DATASET EXTRACT —

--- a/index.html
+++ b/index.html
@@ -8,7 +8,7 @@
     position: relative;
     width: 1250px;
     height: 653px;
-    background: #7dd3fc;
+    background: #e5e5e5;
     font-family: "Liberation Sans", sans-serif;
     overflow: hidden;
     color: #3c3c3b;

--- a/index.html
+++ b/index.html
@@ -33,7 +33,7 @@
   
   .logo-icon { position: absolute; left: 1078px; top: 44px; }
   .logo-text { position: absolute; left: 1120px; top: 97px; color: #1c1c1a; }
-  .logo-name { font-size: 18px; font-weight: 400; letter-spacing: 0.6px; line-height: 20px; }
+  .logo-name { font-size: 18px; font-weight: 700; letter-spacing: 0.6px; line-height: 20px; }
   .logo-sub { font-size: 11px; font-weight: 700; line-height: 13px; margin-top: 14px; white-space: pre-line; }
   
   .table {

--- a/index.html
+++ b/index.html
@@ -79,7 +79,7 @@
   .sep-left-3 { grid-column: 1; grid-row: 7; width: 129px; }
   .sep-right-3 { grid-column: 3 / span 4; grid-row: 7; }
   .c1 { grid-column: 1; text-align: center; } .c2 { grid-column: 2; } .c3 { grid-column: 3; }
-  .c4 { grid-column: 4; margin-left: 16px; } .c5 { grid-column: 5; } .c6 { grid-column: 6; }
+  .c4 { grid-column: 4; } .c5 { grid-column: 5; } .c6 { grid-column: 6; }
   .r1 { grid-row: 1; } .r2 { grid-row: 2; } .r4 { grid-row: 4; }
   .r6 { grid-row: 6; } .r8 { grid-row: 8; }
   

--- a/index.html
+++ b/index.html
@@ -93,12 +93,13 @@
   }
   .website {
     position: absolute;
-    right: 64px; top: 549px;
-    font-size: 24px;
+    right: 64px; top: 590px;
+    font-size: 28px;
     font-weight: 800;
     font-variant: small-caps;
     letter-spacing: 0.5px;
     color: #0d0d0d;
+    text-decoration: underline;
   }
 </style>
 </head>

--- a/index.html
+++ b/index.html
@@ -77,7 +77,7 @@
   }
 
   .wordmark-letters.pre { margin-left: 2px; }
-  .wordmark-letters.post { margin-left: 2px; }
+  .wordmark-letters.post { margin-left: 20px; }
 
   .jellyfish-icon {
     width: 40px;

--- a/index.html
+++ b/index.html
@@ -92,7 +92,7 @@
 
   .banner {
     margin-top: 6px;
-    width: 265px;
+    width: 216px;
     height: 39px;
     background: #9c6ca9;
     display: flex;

ASSIGNED TASK — Where the line containing "grid-column: 3 /" appears, begin a word-for-word copy and carry it through the last line of the listing, leaving out all other lines.

ANSWER SPACE —
   .sep-right-3 { grid-column: 3 / span 4; grid-row: 7; }
   .c1 { grid-column: 1; text-align: center; } .c2 { grid-column: 2; } .c3 { grid-column: 3; }
-  .c4 { grid-column: 4; margin-left: 16px; } .c5 { grid-column: 5; } .c6 { grid-column: 6; }
+  .c4 { grid-column: 4; } .c5 { grid-column: 5; } .c6 { grid-column: 6; }
   .r1 { grid-row: 1; } .r2 { grid-row: 2; } .r4 { grid-row: 4; }
   .r6 { grid-row: 6; } .r8 { grid-row: 8; }
   

--- a/index.html
+++ b/index.html
@@ -93,12 +93,13 @@
   }
   .website {
     position: absolute;
-    right: 64px; top: 549px;
-    font-size: 24px;
+    right: 64px; top: 590px;
+    font-size: 28px;
     font-weight: 800;
     font-variant: small-caps;
     letter-spacing: 0.5px;
     color: #0d0d0d;
+    text-decoration: underline;
   }
 </style>
 </head>

--- a/index.html
+++ b/index.html
@@ -77,7 +77,7 @@
   }
 
   .wordmark-letters.pre { margin-left: 2px; }
-  .wordmark-letters.post { margin-left: 2px; }
+  .wordmark-letters.post { margin-left: 20px; }
 
   .jellyfish-icon {
     width: 40px;

--- a/index.html
+++ b/index.html
@@ -92,7 +92,7 @@
 
   .banner {
     margin-top: 6px;
-    width: 265px;
+    width: 216px;
     height: 39px;
     background: #9c6ca9;
     display: flex;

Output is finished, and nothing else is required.